A newer version of this document is available. Customers should click here to go to the newest version.
IMB-IO Non-blocking Benchmarks
Intel(R) MPI Benchmarks implements blocking and nonblocking modes of the IMB-IO benchmarks as different benchmark flavors. The Read and Write components of the blocking benchmark name are replaced for nonblocking flavors by IRead and IWrite, respectively.
The definitions of blocking and nonblocking flavors are identical, except for their behavior in regard to:
- Aggregation. The nonblocking versions only run in the non-aggregate mode. 
- Synchronism. Only the meaning of an elementary transfer differs from the equivalent blocking benchmark. 
Basically, an elementary transfer looks as follows:
time = MPI_Wtime()
for ( i=0; i<n_sample; i++ )
{
    Initiate transfer
    Exploit CPU
    Wait for the end of transfer
}
time = (MPI_Wtime()-time)/n_sample 
  The Exploit CPU section in the above example is arbitrary. Intel(R) MPI Benchmarks exploits CPU as described below.
Exploiting CPU
Intel(R) MPI Benchmarks uses the following method to exploit the CPU. A kernel loop is executed repeatedly. The kernel is a fully vectorizable multiplication of a 100x100 matrix with a vector. The function is scalable in the following way:
IMB_cpu_exploit(float desired_time, int initialize);
The input value of desired_time determines the time for the function to execute the kernel loop, with a slight variance. At the very beginning, the function is called with initialize=1 and an input value for desired_time. This determines an Mflop/s rate and a timing t_CPU, as close as possible to desired_time, obtained by running without any obstruction. During the actual benchmarking, IMB_cpu_exploit is called with initialize=0, concurrently with the particular I/O action, and always performs the same type and number of operations as in the initialization step.
Displaying Results
Three timings are crucial to interpret the behavior of nonblocking I/O, overlapped with CPU exploitation:
- t_pure is the time for the corresponding pure blocking I/O action, non-overlapping with CPU activity 
- t_CPU is the time the IMB_cpu_exploit periods (running concurrently with nonblocking I/O) would use when running dedicated 
- t_ovrl is the time for the analogous nonblocking I/O action, concurrent with CPU activity (exploiting t_CPU when running dedicated) 

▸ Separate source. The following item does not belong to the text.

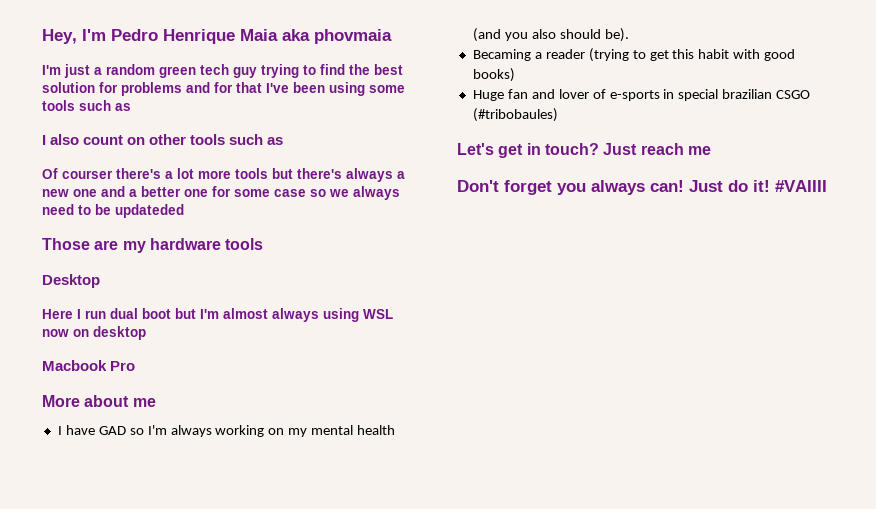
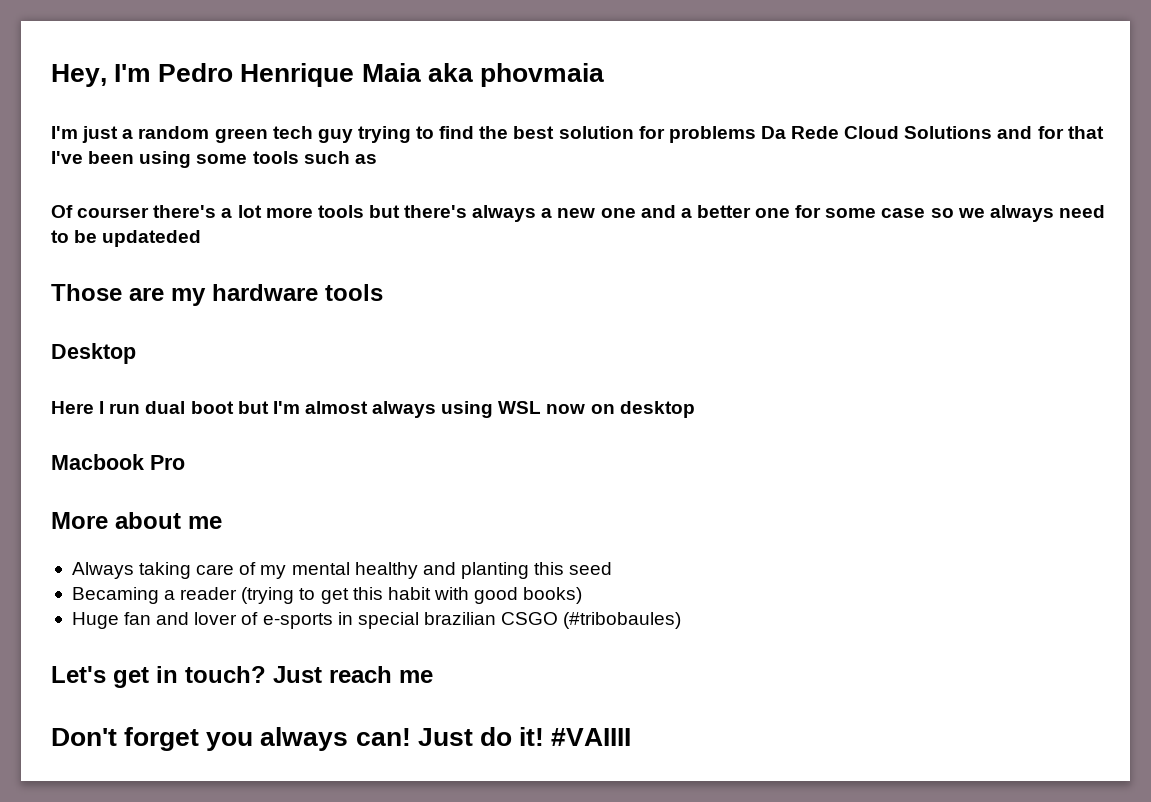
(182, 89) none -> [760,126,993,139] Da Rede Cloud Solutions
[42,134,284,145] // I also count on other tools such as -> (377, 159) none
[57,425,396,437] [472,28,629,42] I have GAD so I'm always working on my mental health (and you also should be). -> [71,562,613,579] Always taking care of my mental healthy and planting this seed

A perfect overlap means: t_ovrl = max(t_pure,t_CPU)
No overlap means: t_ovrl = t_pure+t_CPU.
The actual amount of overlap is:
overlap=(t_pure+t_CPU-t_ovrl)/min(t_pure,t_CPU)(*)
The Intel(R) MPI Benchmarks result tables report the timings t_ovrl, t_pure, t_CPU and the estimated overlap obtained by the (*) formula above. At the beginning of a run, the Mflop/s rate is corresponding to the t_CPU displayed.